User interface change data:
■ ■ ■ ■ ■
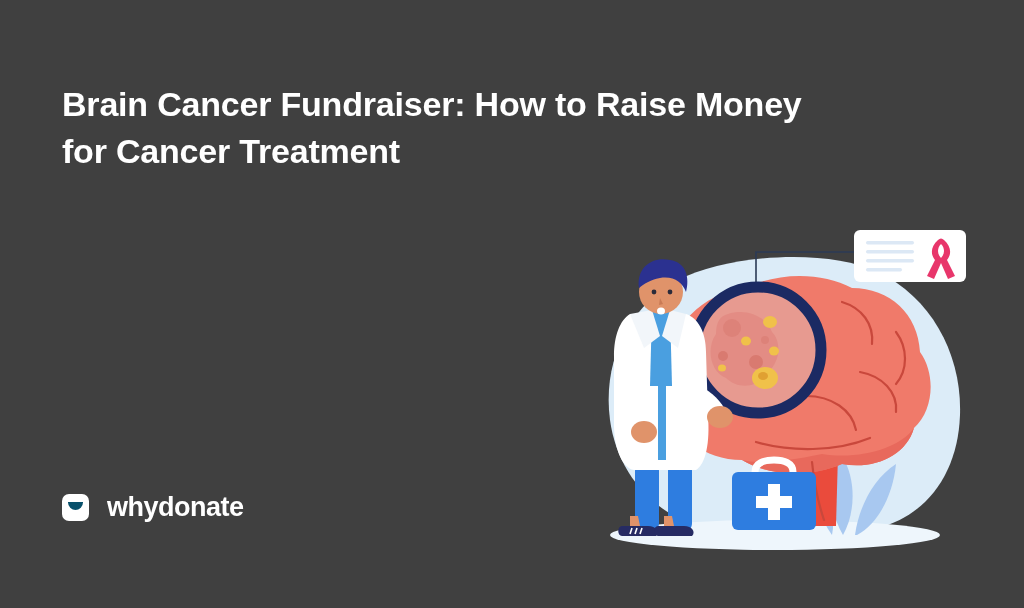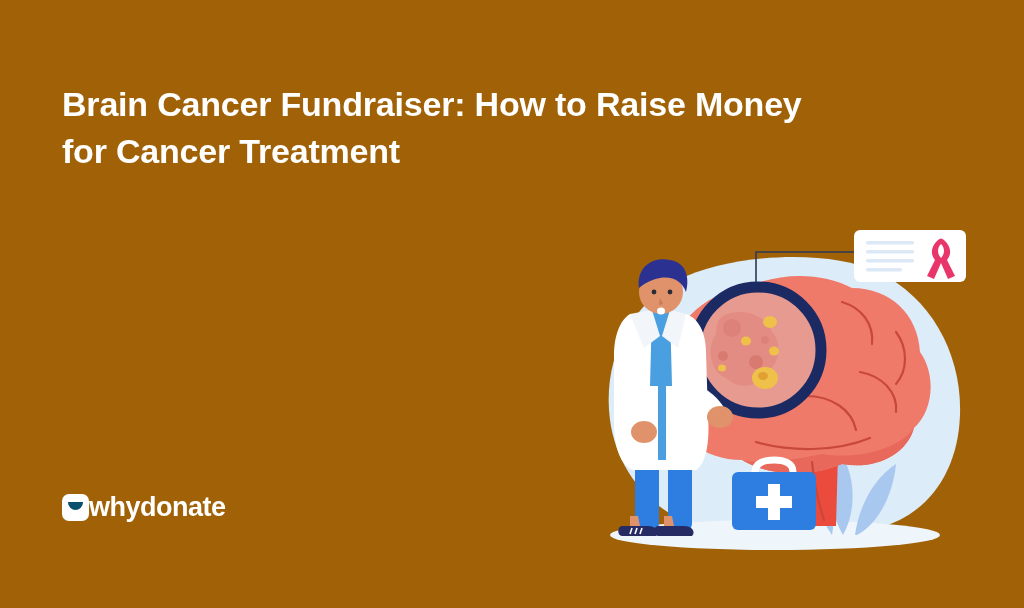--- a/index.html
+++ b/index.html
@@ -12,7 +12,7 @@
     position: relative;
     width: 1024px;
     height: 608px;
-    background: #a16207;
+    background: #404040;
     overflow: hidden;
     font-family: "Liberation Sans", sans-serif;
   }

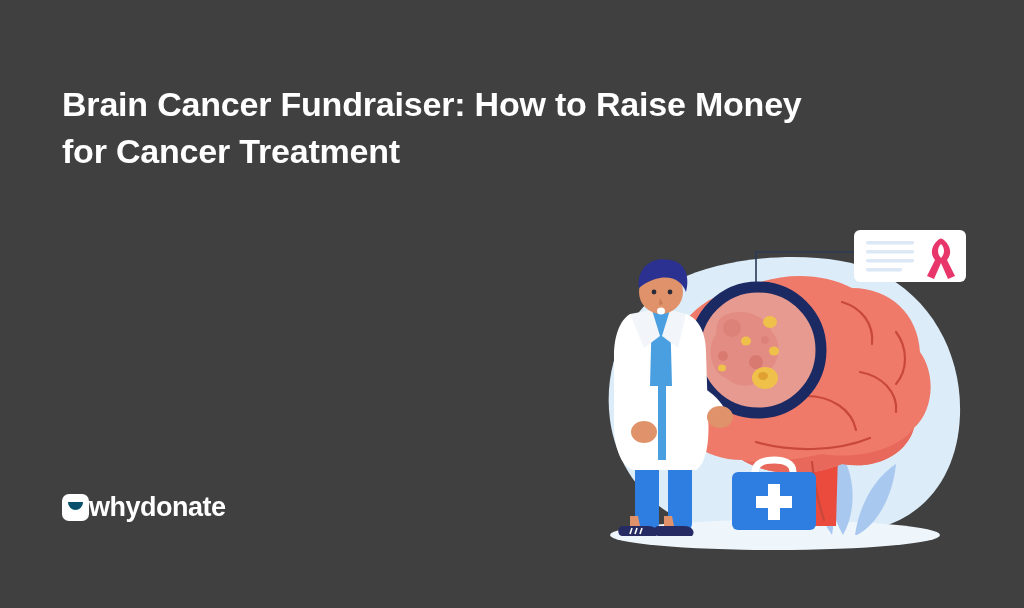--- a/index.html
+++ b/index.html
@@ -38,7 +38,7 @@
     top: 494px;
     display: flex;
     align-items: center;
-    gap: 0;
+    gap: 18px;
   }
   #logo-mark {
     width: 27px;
■ ■ ■ ■ ■
EXERCISE PROMPT: When you reproduce the entries above, keep every word exact and leave the images out.

SOLUTION FOR THIS EXERCISE:
--- a/index.html
+++ b/index.html
@@ -12,7 +12,7 @@
     position: relative;
     width: 1024px;
     height: 608px;
-    background: #a16207;
+    background: #404040;
     overflow: hidden;
     font-family: "Liberation Sans", sans-serif;
   }

--- a/index.html
+++ b/index.html
@@ -38,7 +38,7 @@
     top: 494px;
     display: flex;
     align-items: center;
-    gap: 0;
+    gap: 18px;
   }
   #logo-mark {
     width: 27px;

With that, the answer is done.